Märkischer Kreis.(pmk) . Das letzte Konzert für dieses Jahr ist gespielt, und die Ausschreibungen für die Winterphase des Märkischen Jugendsinfonieorchesters sind raus. Für Inge Kohlgrüber vom Fachdienst Kultur und Tourismus des Märkischen Kreises ist es Zeit, so langsam Abschied zu nehmen. Seit der Gründung des MJO 1989 war sie stets die Ansprechpartnerin für Dirigenten, Dozenten, Orchestermitglieder und Eltern. Sie kümmerte sich unter anderem um die Unterbringung und Verpflegung der jugendlichen Musiker in den Probenphasen, um den Transport der Instrumente, die Konzertorte und den Kartenverkauf.

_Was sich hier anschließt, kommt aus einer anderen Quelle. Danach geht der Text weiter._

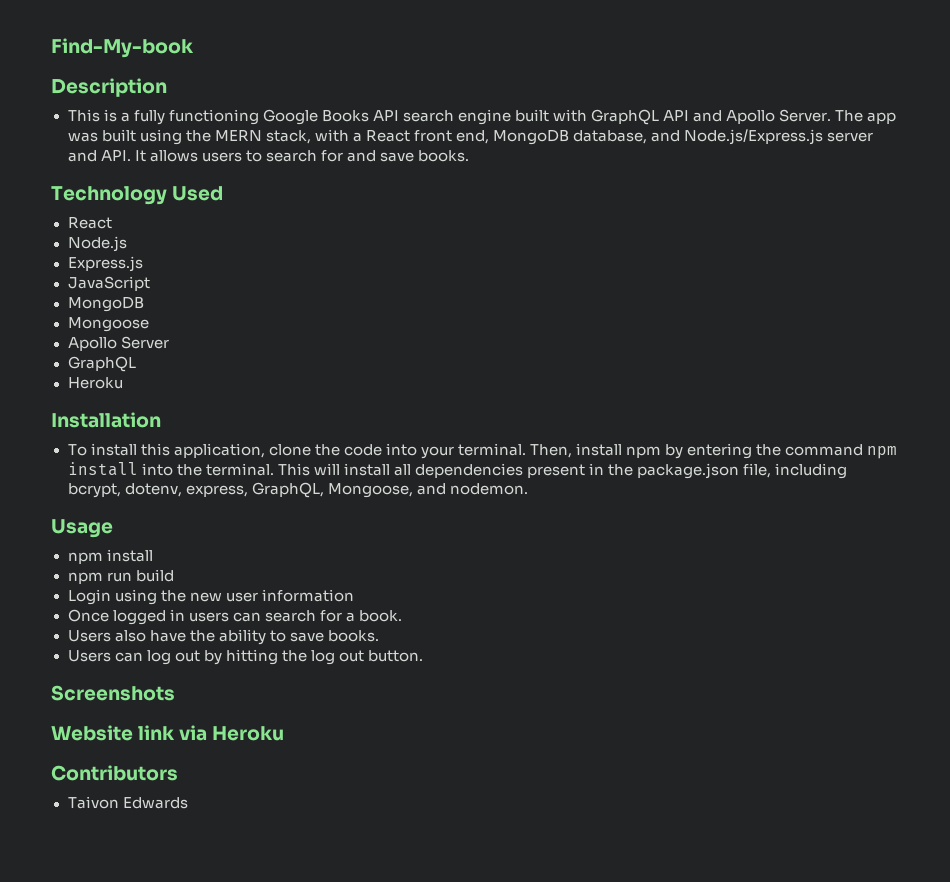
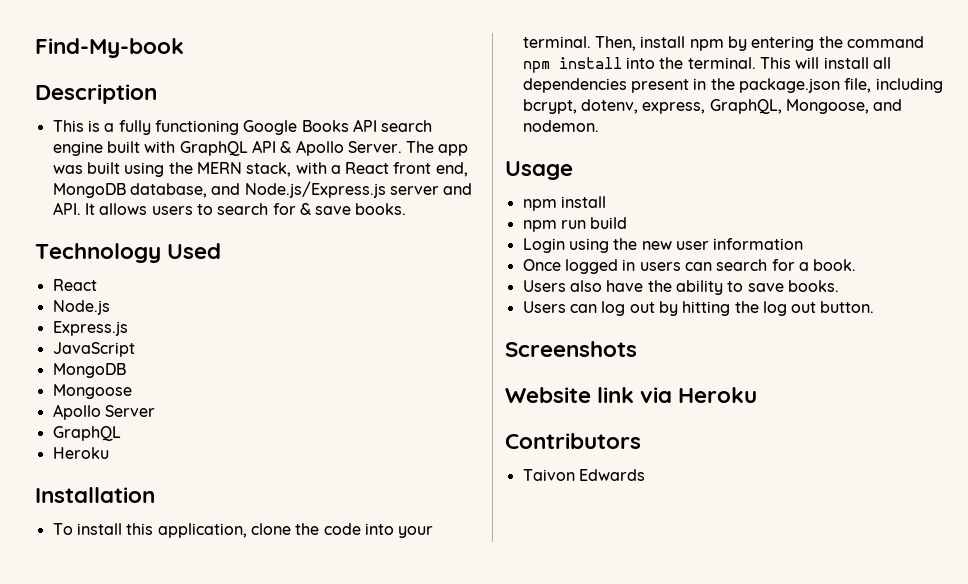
[693,110,723,122] and -> [280,141,292,153] &
[346,150,376,162] and -> [299,203,311,215] &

Schon in der Gründungsphase des Märkischen Jugendsinfonieorchesters war die studierte Gymnasiallehrerin für Englisch und Sozialwissenschaften stets bei den Gesprächen dabei. „Das MJO war dem damaligen Oberkreisdirektor Dr. Bernhard Schneider immer ein besonderes Anliegen“, erzählt Inge Kohlgrüber. Ein Glücksgriff war dabei der Dirigent Gerhard Michalski als Stipendiat der Märkischen Kulturkonferenz (MKK). Mit ihm nahm das Projekt erst Fahrt auf. Er stellte damals auch den Kontakt zum heutigen Dirigenten Thomas Grote her und holte ihn als Cello-Dozent mit ins Boot. Gerhard Michalski leitete das MJO 10 Jahre lang. Ihm folgten Hermann Bäumer und Carolin Nordmeyer. Seit 2012 ist Thomas Grote der künstlerische Leiter.

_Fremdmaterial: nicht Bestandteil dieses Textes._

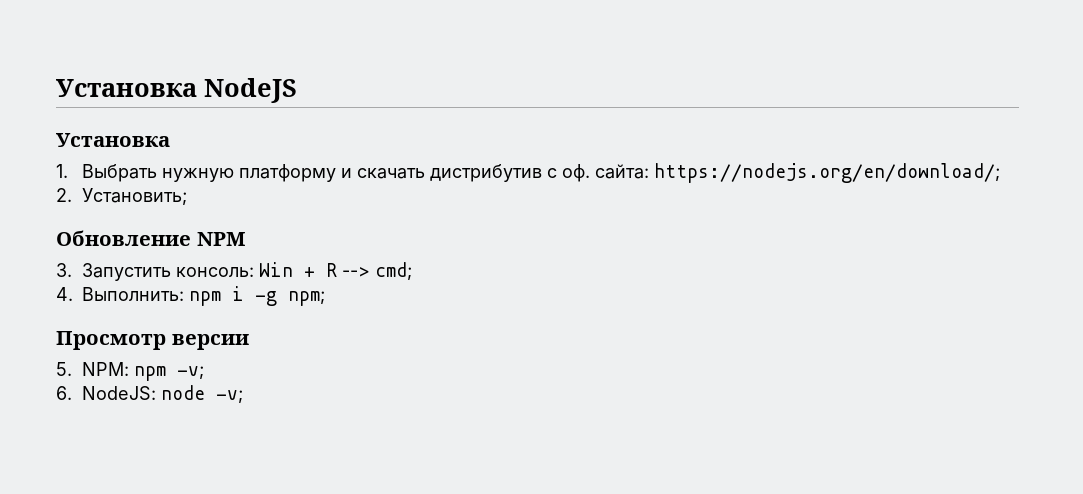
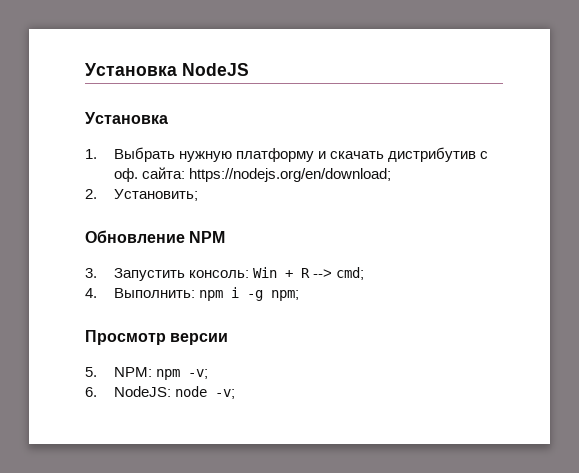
[653,163,1000,183] https://nodejs.org/en/download/; -> [188,168,391,182] https://nodejs.org/en/download;

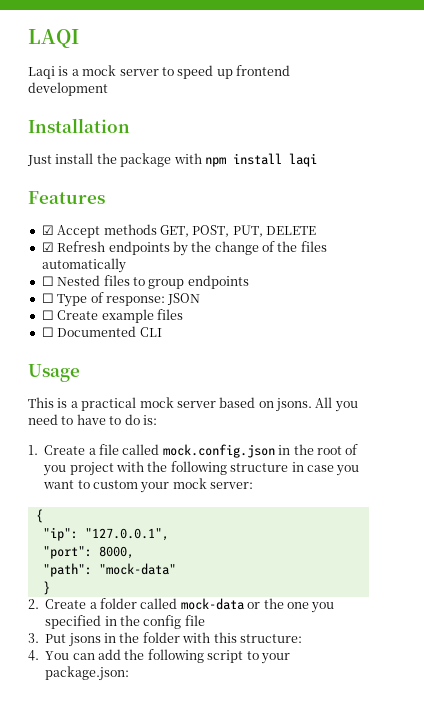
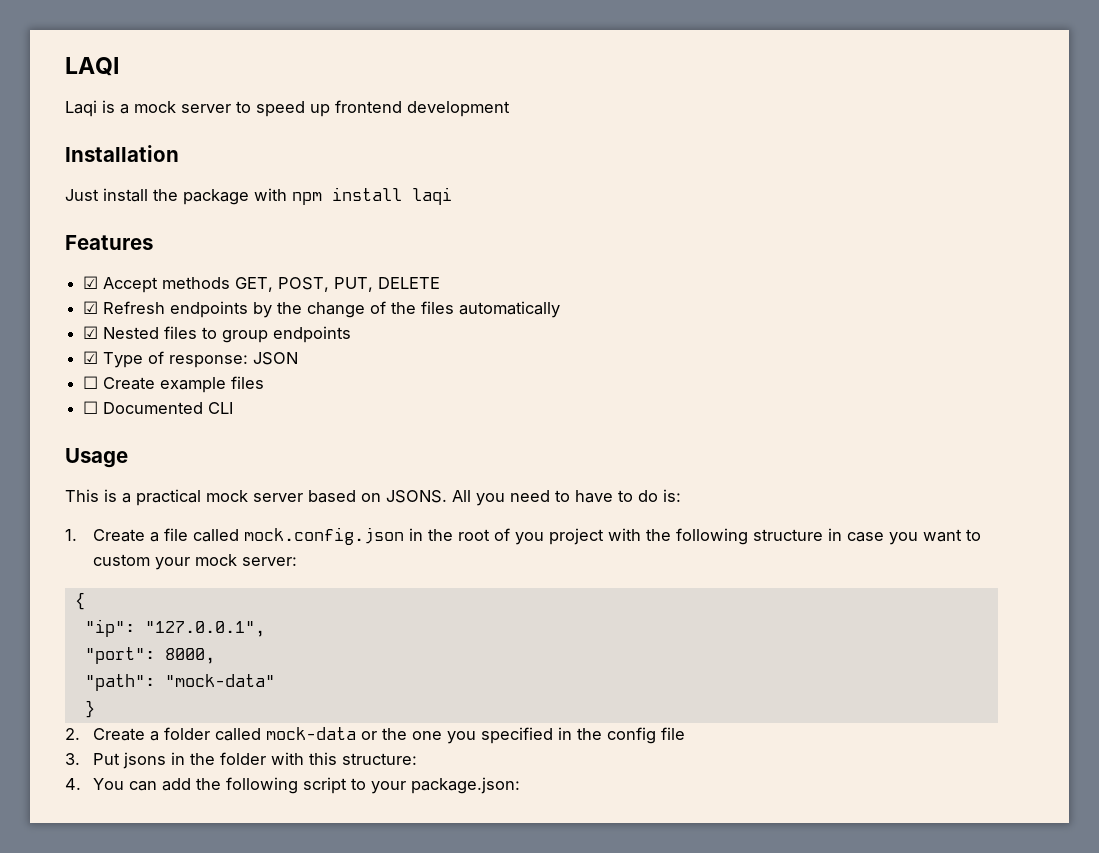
[41,276,54,286] ☐ -> [83,326,99,339] ☑
[41,293,54,303] ☐ -> [83,351,99,364] ☑
[276,398,312,412] jsons. -> [386,490,447,503] JSONS.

„Ich werde die langen Telefongespräche mit Inge Kohlgrüber vermissen“, sagte Grote sichtlich gerührt bei der offiziellen Verabschiedung beim Festkonzert zum 25-jährigen Partnerschaftsjubiläum des Märkischen Kreises und des Landkreises Elbe-Elster im Kulturhaus Lüdenscheid. Landrat Thomas Gemke dankte ihr, dass sie sich immer mit viel Herzblut für das MJO und die Kultur engagiert hat. Im Dezember geht die Kreisbedienstete nach 37 Jahren bei der Kreisverwaltung in den Ruhestand. Dabei war sie zeitweise auch für die Märkische Kulturkonferenz, den Kreisheimatbund, das Projekt „Unser Dorf soll schöner werden“ und ganz zu Anfang für das Jugendbildungswerk zuständig.